Action item
Look through the material beneath and copy each line with the word "some".

====================

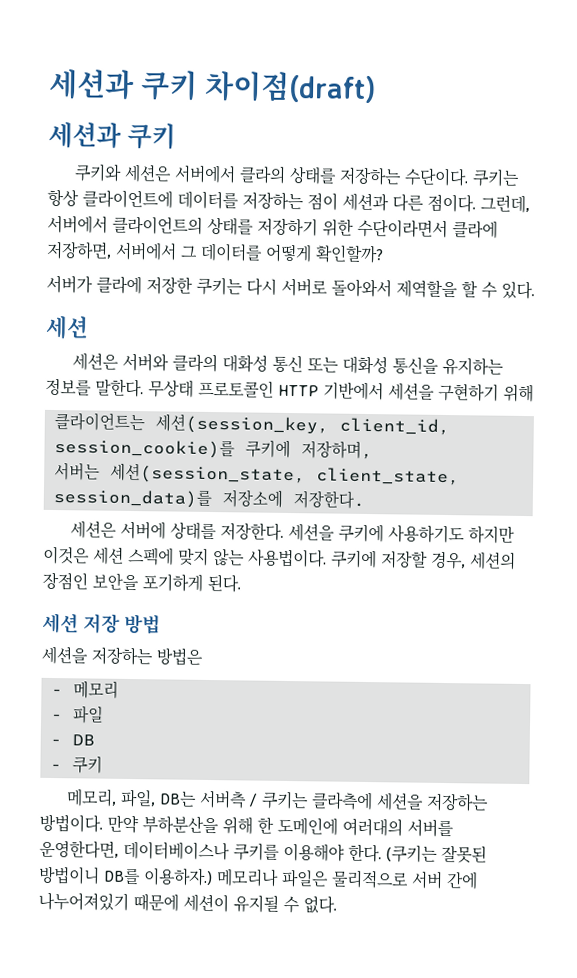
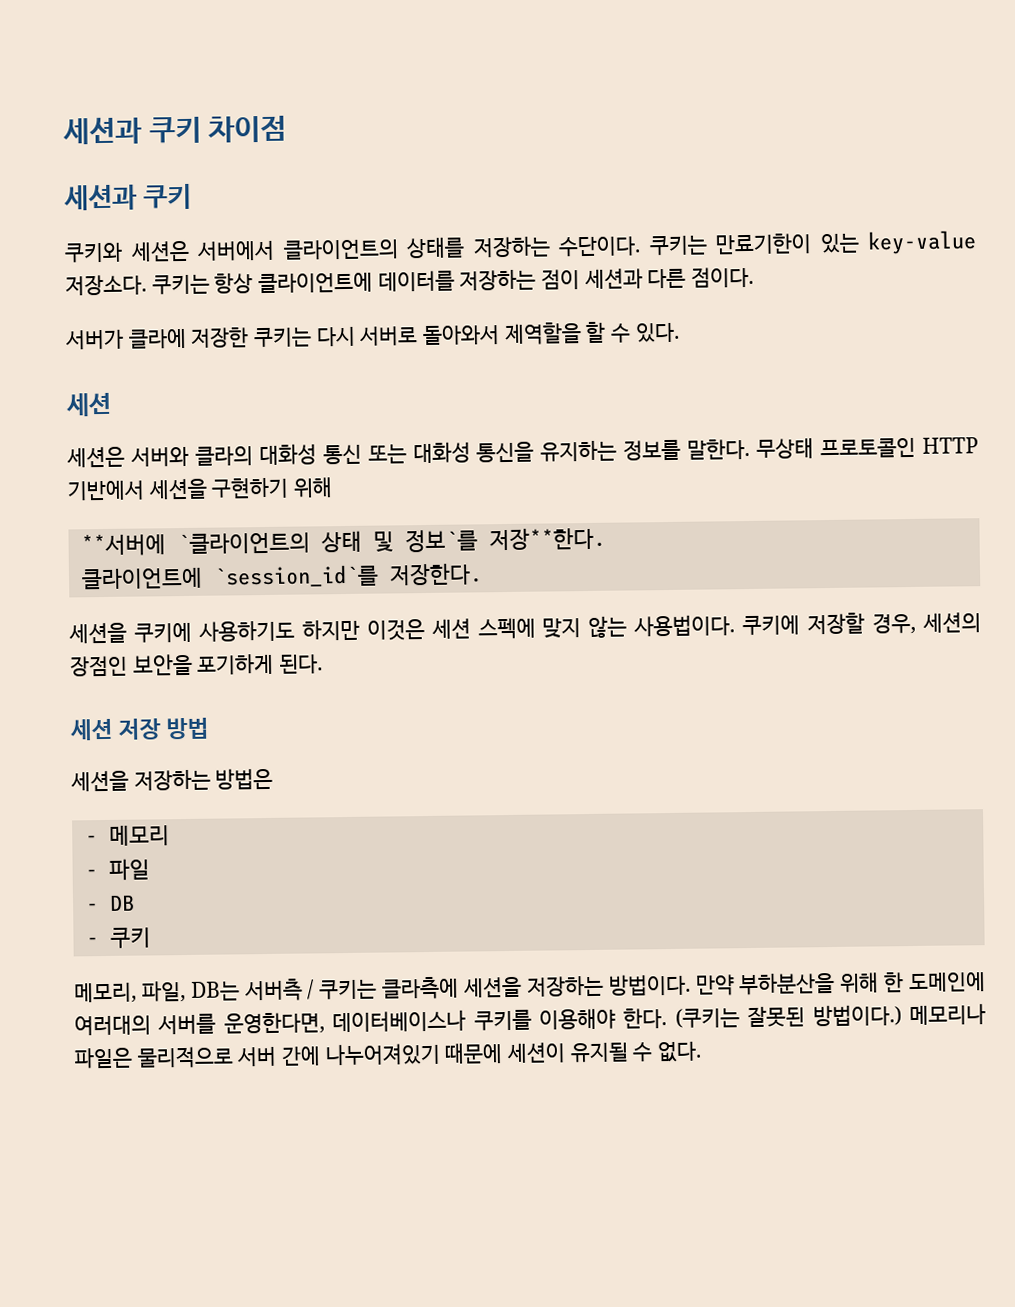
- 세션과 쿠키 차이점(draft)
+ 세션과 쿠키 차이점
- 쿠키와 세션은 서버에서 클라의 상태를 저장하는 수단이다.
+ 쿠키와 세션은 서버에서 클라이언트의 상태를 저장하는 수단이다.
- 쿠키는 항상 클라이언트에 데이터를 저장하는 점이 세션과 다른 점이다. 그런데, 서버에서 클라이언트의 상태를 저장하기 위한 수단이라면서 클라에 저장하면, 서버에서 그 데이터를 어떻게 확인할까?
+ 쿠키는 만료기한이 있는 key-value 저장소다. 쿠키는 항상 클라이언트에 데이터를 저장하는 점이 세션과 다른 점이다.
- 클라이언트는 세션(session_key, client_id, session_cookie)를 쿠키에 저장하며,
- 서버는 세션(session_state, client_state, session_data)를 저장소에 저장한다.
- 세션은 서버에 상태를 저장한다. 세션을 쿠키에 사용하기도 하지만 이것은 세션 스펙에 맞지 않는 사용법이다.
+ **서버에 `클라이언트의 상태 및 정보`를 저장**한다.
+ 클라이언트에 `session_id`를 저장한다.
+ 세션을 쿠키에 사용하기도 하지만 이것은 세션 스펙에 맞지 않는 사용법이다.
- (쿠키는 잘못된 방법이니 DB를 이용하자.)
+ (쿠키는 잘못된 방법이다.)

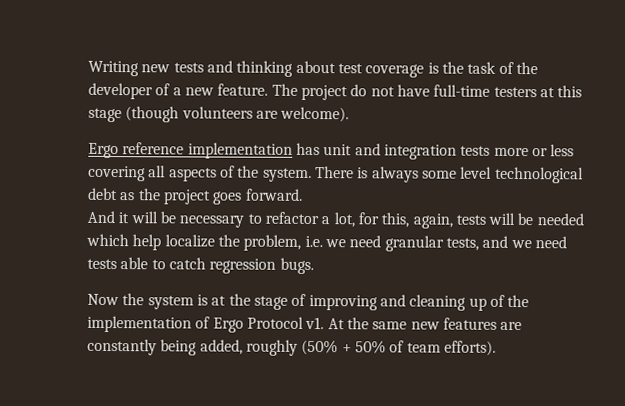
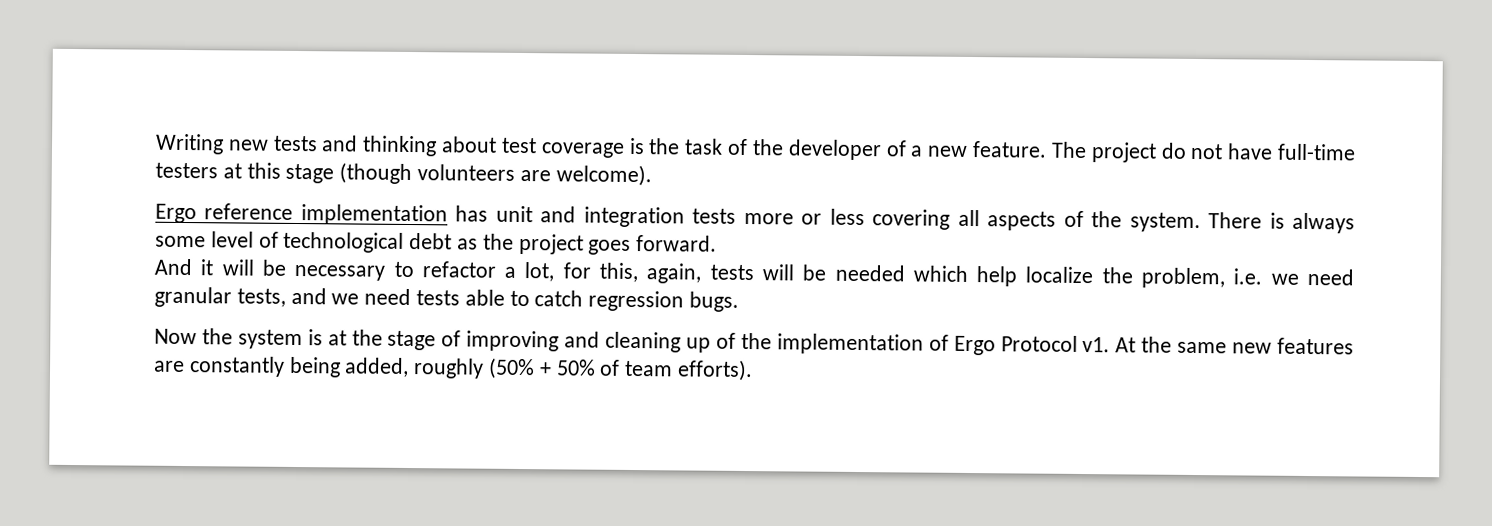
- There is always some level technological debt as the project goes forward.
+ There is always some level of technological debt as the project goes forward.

====================

Exercise response
- There is always some level technological debt as the project goes forward.
+ There is always some level of technological debt as the project goes forward.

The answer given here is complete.